Problem description » In the data below, the answer is the run of lines from the line containing "(196, 444) none" through the line containing "(210, 229) none", both included; print it exactly and nothing else.

Provided entries »

BEGIN

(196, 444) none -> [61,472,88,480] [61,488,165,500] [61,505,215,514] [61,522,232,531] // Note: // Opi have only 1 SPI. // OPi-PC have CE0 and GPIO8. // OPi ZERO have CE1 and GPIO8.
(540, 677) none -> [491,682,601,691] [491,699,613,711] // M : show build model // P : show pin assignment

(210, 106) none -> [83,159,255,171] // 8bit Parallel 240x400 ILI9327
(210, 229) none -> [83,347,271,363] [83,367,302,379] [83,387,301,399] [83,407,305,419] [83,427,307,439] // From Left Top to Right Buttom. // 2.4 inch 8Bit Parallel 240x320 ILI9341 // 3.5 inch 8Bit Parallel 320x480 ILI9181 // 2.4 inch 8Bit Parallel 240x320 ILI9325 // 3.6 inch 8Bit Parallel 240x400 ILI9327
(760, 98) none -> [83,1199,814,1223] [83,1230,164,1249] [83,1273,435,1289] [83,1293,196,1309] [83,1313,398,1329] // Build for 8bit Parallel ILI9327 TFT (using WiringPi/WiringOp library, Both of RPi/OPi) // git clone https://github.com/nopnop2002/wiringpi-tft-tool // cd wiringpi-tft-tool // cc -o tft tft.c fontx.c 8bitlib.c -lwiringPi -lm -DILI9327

END
BEGIN

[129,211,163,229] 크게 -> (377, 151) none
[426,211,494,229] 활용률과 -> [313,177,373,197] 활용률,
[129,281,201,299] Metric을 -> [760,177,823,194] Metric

END

The completed task »
(196, 444) none -> [61,472,88,480] [61,488,165,500] [61,505,215,514] [61,522,232,531] // Note: // Opi have only 1 SPI. // OPi-PC have CE0 and GPIO8. // OPi ZERO have CE1 and GPIO8.
(540, 677) none -> [491,682,601,691] [491,699,613,711] // M : show build model // P : show pin assignment

(210, 106) none -> [83,159,255,171] // 8bit Parallel 240x400 ILI9327
(210, 229) none -> [83,347,271,363] [83,367,302,379] [83,387,301,399] [83,407,305,419] [83,427,307,439] // From Left Top to Right Buttom. // 2.4 inch 8Bit Parallel 240x320 ILI9341 // 3.5 inch 8Bit Parallel 320x480 ILI9181 // 2.4 inch 8Bit Parallel 240x320 ILI9325 // 3.6 inch 8Bit Parallel 240x400 ILI9327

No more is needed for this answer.